SOURCE RECORDS:
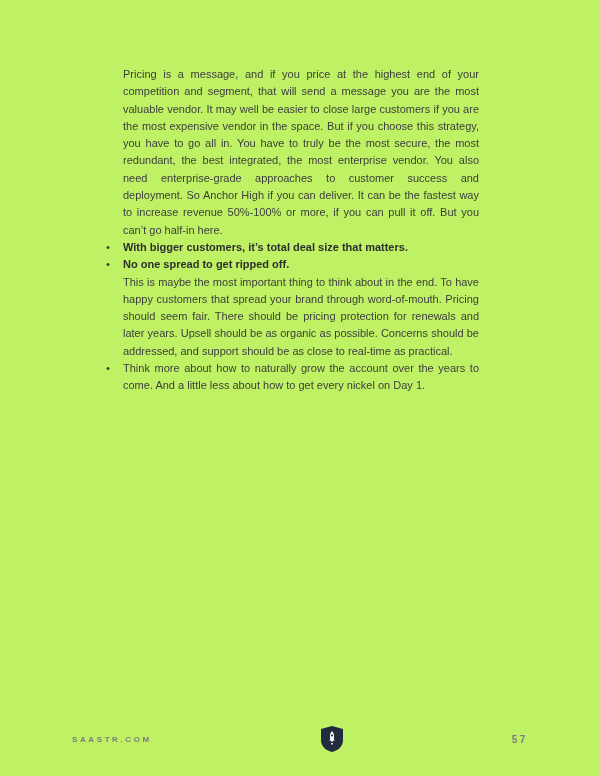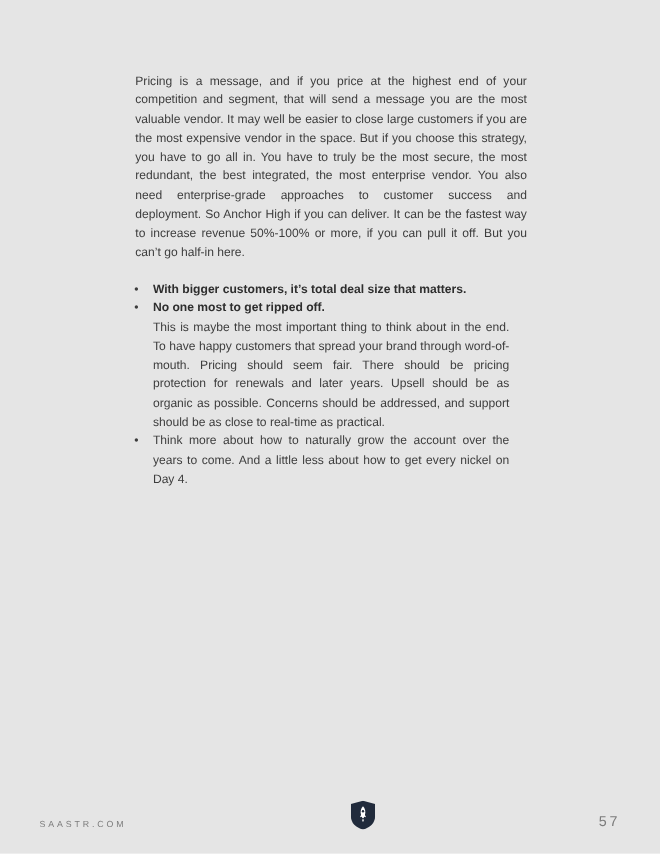"Pricing is a message, and" .page { background: #e5e5e5 -> #bef264 }
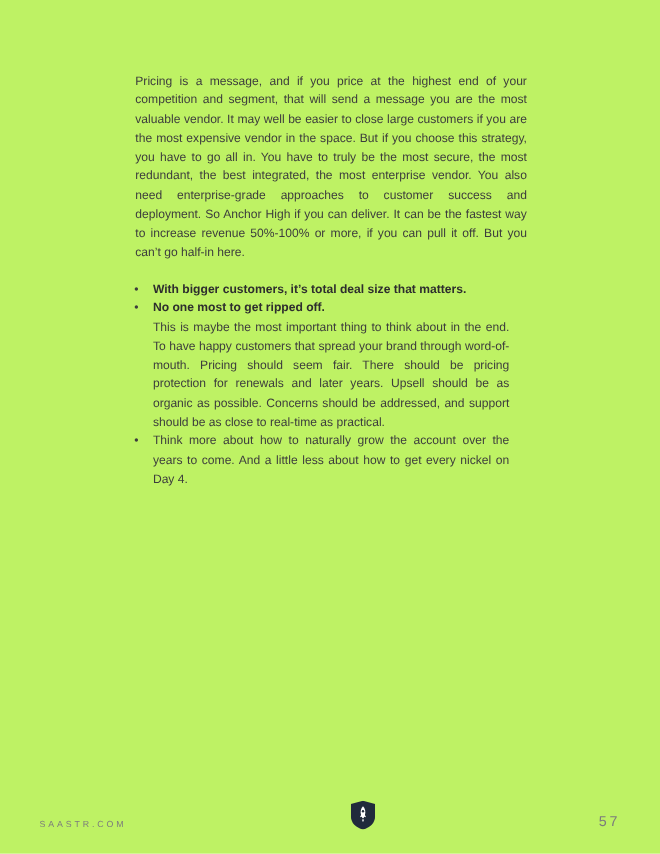"With bigger customers, it’s total" ul.bullets { margin: 16px -> 0 }
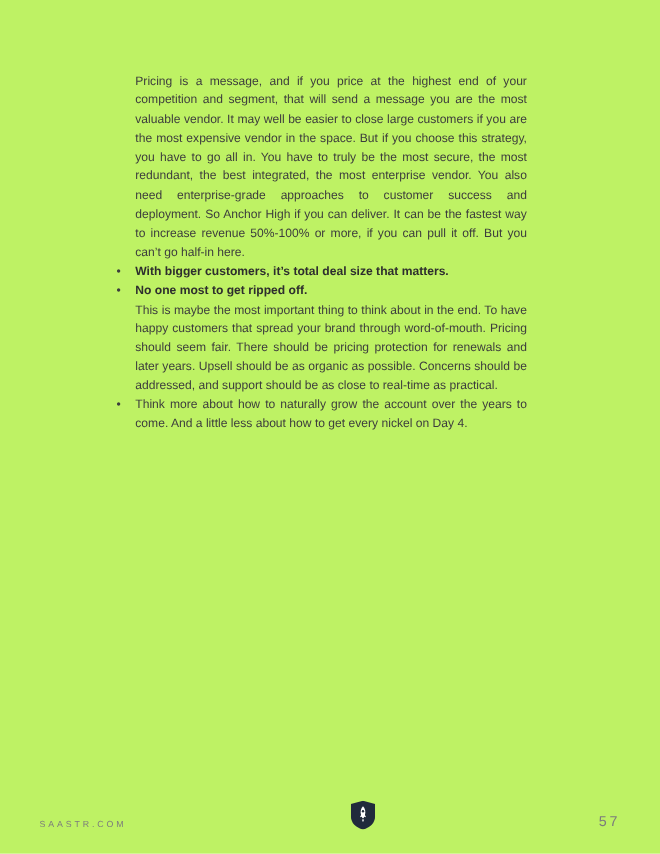"No one most to get" span.bullet-title { text: most -> spread }
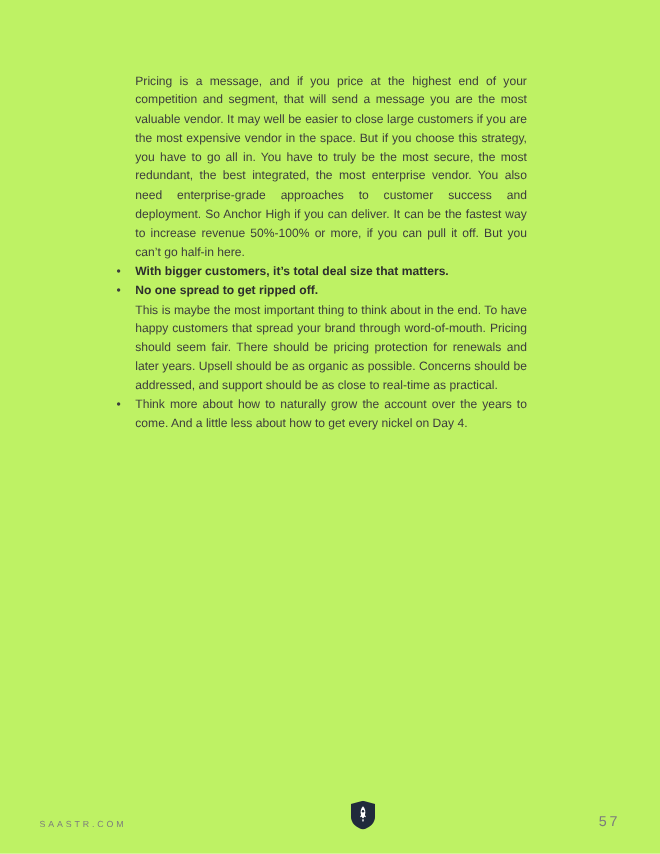"Think more about how to" span.bullet-body { text: 4 -> 1 }
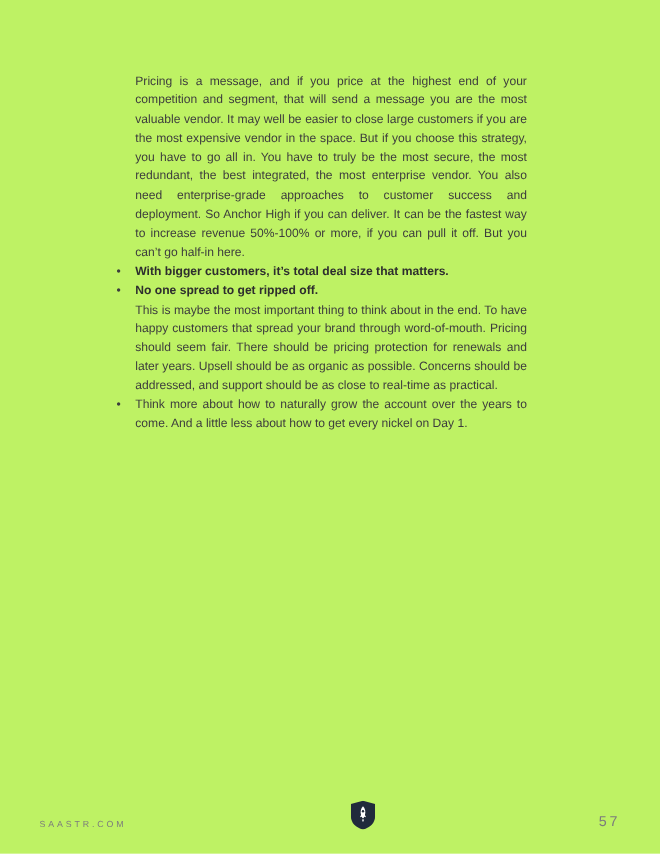"SAASTR.COM" .footer { align-items: flex-end -> center; font-weight: none -> bold; padding: 0 36px -> 0 72px }
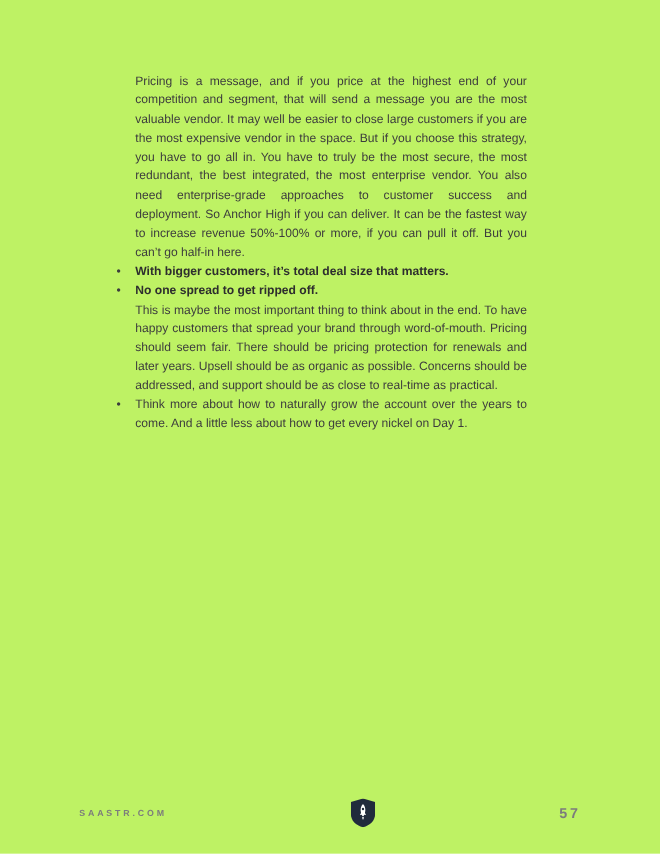"57" .footer-page { font-size: 13px -> 10px }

EXERCISE DESCRIPTION: Without any pictures, please reproduce the full set of entries.

WRITTEN REPLY:
"Pricing is a message, and" .page { background: #e5e5e5 -> #bef264 }
"With bigger customers, it’s total" ul.bullets { margin: 16px -> 0 }
"No one most to get" span.bullet-title { text: most -> spread }
"Think more about how to" span.bullet-body { text: 4 -> 1 }
"SAASTR.COM" .footer { align-items: flex-end -> center; font-weight: none -> bold; padding: 0 36px -> 0 72px }
"57" .footer-page { font-size: 13px -> 10px }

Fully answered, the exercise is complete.